The model established in the current study is specific for the state rather than trait anxiety. State anxiety has been distinguished from trait anxiety by the definition of temporal and persistent characteristics of anxiety. In the psychometrical model, state anxiety is composed by cognitive worry and autonomic emotional dimensions, whereas trait anxiety consists of four dimensions including social evaluation, physical danger, ambiguous, and daily routines1. Although common brain networks between state and trait anxiety have been revealed by functional connectivity study8, differentiating neural mechanisms of transient versus sustained anxiety has also been shown in generating and regulating anxiety22. While a common neural pathway of the AI in the SN with amygdala has been shown between state and trait anxiety with the specificity that state and trait anxiety are associated with the functional and structural connectivity, respectively56. These findings converge to common and distinctive mechanisms between state and trait anxiety, providing a potential schemes for diagnosis and treatment of clinical syndromes of anxiety.

Our work provides evidence for prediction of emotion states, besides prediction of personality trait or psychopathology. The connectivity-based predictive model characterizes individual-specific trait profiles in a way as fingerprint59, which has been widely applied to cognitive functions24,26, personality trait28,60, and clinical disorders61. However, extensive evidence also shows indispensable contributions of state-dependent functional architecture to Individualized brain organization62,63. Brain state manipulations have been shown to improve the prediction of individual traits by amplifying individual variations in specific state64. State-independent cortical–subcortical dysconnectivity has been shown to be fundamental for psychosis prediction and characterization65. These results jointly suggest that linking state-dependent functional reorganization with an individual differences would contribute to the explanation of behavioral phenotypes and clinical symptoms.

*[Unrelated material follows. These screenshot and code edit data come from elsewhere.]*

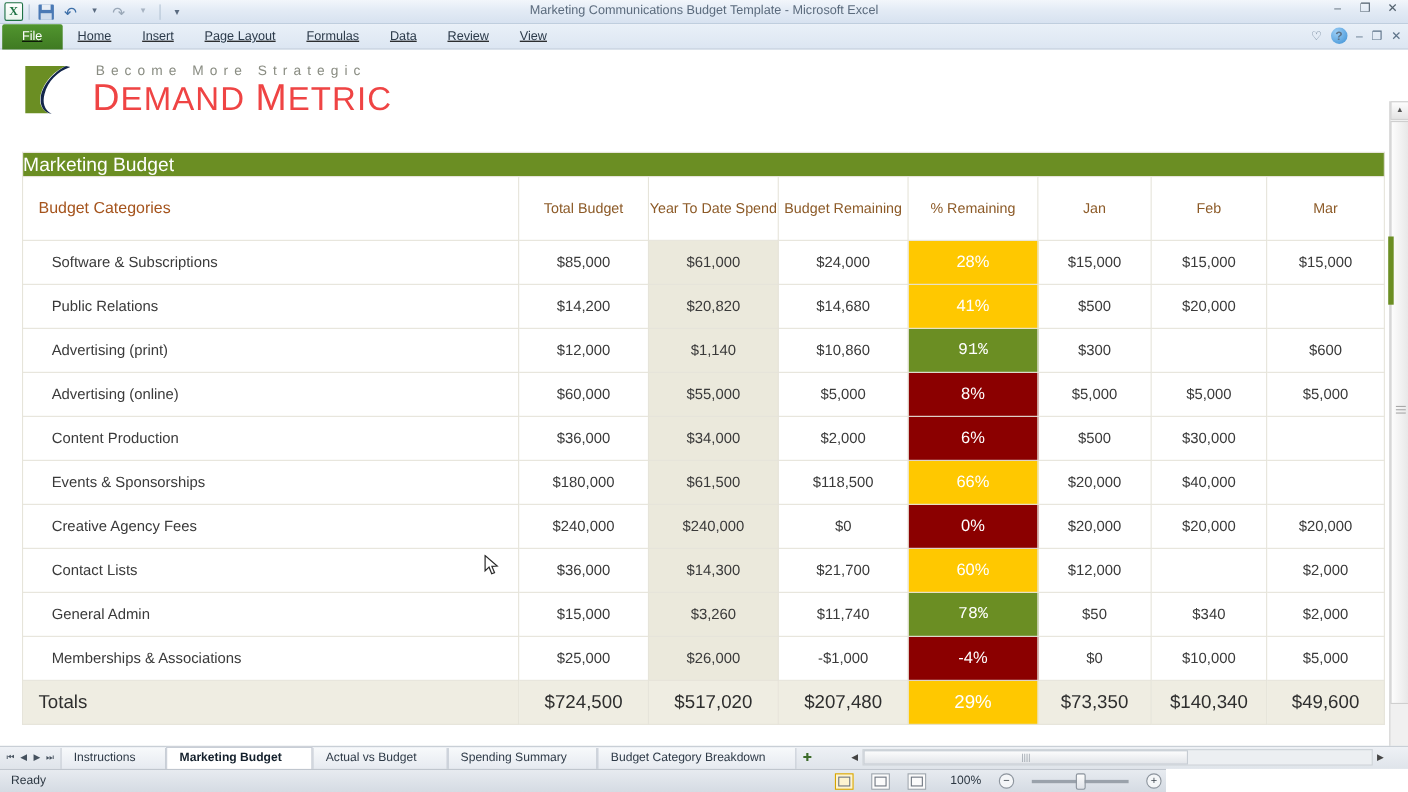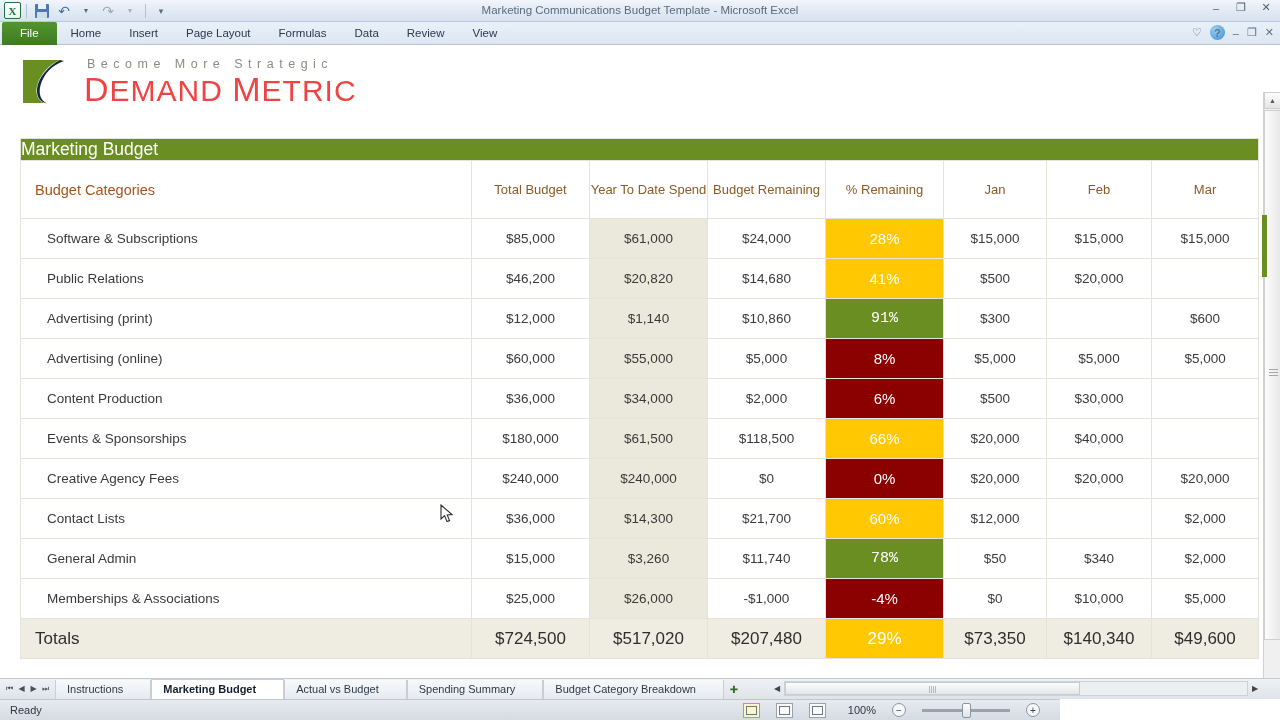--- a/index.html
+++ b/index.html
@@ -56,7 +56,7 @@
     background: linear-gradient(to bottom,#e9f0f8,#dce6f2);
     border-bottom: 1px solid #b6c6d8;
   }
-  .tabs { display: flex; align-items: flex-end; height: 23px; padding-left: 2px; }
+  .tabs { display: flex; align-items: flex-end; height: 23px; padding-left: 2px; text-decoration: underline; }
   .tab {
     padding: 3px 14px 4px 14px; font-size: 11.5px; color: #2b3a4a; height: 23px;
     display: flex; align-items: center;

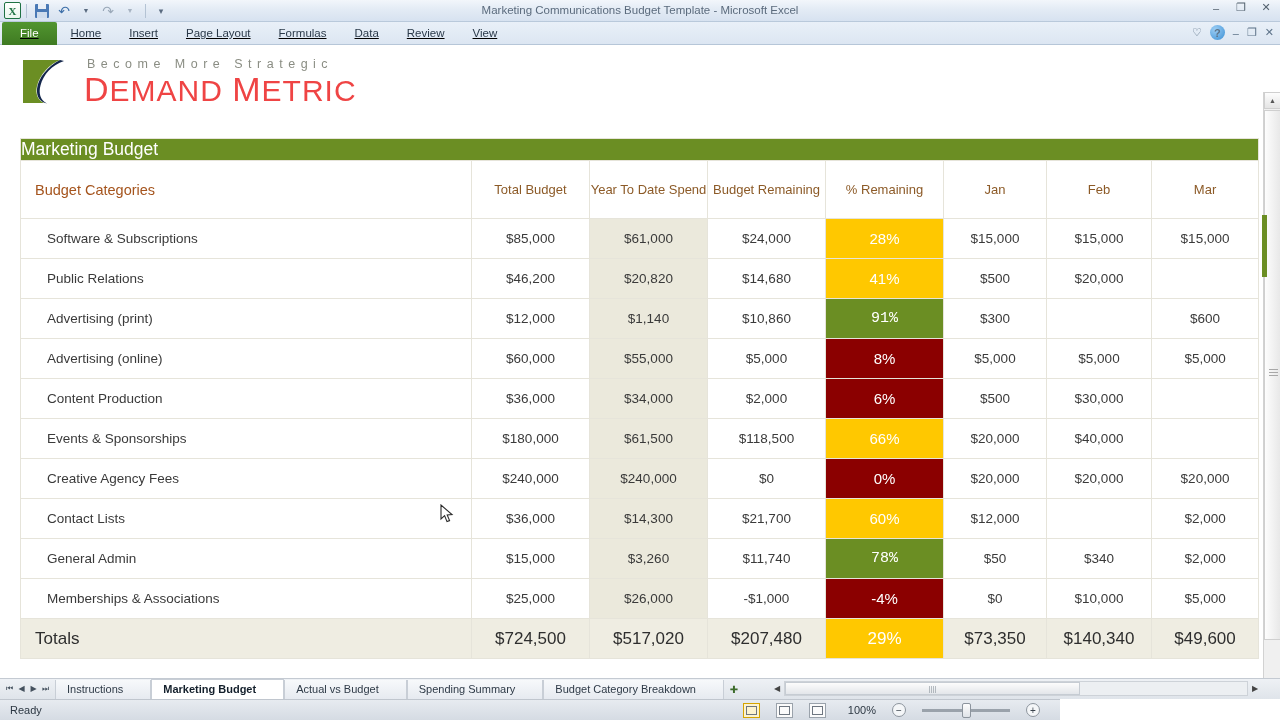--- a/index.html
+++ b/index.html
@@ -323,7 +323,7 @@
           </tr>
           <tr class="data-row">
             <td class="cat">Public Relations</td>
-            <td>$46,200</td>
+            <td>$14,200</td>
             <td class="ytd">$20,820</td>
             <td>$14,680</td>
             <td class="pct yellow">41%</td>

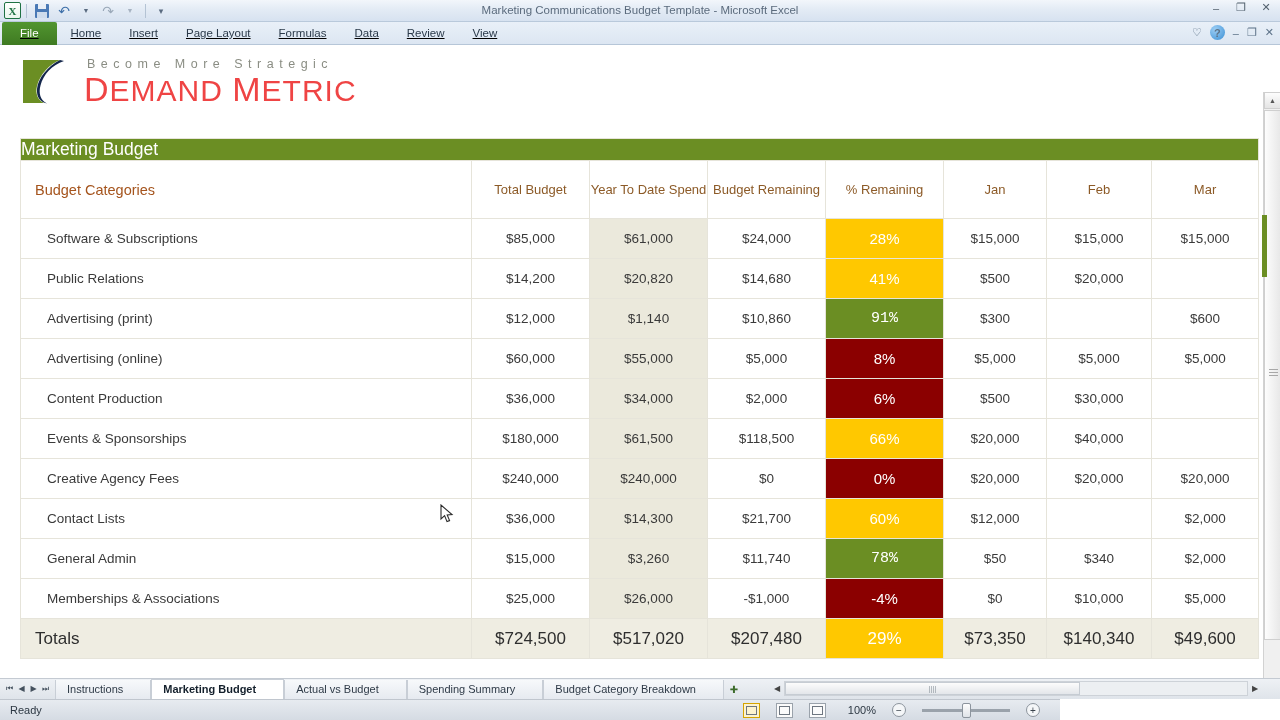--- a/index.html
+++ b/index.html
@@ -191,7 +191,7 @@
     display: flex; align-items: center;
   }
   .status-text { font-size: 11px; color: #2c3742; padding-left: 10px; }
-  .status-right { position: absolute; right: 20px; display: flex; align-items: center; gap: 16px; }
+  .status-right { position: absolute; right: 4px; display: flex; align-items: center; gap: 16px; }
   .view-btn { width: 17px; height: 15px; border: 1px solid #9aa2ab; background:#fbfbfb; position:relative; }
   .view-btn.sel { border: 1px solid #d6a400; background: #fdf3cf; }
   .view-btn i { position:absolute; inset:2px; border:1px solid #6e7680; }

Potentials imitations of the current study should be noted. State anxiety in the current study could be more or less different from the task-evoked transient anxiety. What we measured was a self-reported temporal anxious state without any specific bottom-up input from task manipulations, which might be relatively tonic in comparison to transient anxiety response to a specific stimulus but relatively phasic compared to stable trait anxiety. Therefore, explanations of the state of anxiety should be cautious here. In addition, the measurement channels in the present study could not cover the whole brain because of limited fNIRS probes. However, the configuration in frontoparietal areas was priori defined in terms of the regions characteristic in anxiety20 and the regions with high connectivity variability that predominant in individualized prediction66. Last but not least, given the comorbidity of depression with anxiety, there might be potential influences of depression on the current results. Trait anxiety mitigated but did not eliminate, the associations of state anxiety with connectivity. While past work has shown that trait anxiety is associated with depression67, it is possible that depression had potential confounding effects on our findings. Given that the current study examined healthy individuals with various levels of state anxiety, future studies are necessary to test the utility of the current predictive model for clinical anxiety.

In conclusion, we demonstrate intrinsic connectivity between cortical networks is specifically predictive of individual anxiety state. These findings shed light on the prediction of emotional states and potential neural mechanisms of trait-state distinction in anxiety, which would have important implications for prognosis and diagnosis of anxiety and anxiety disorders.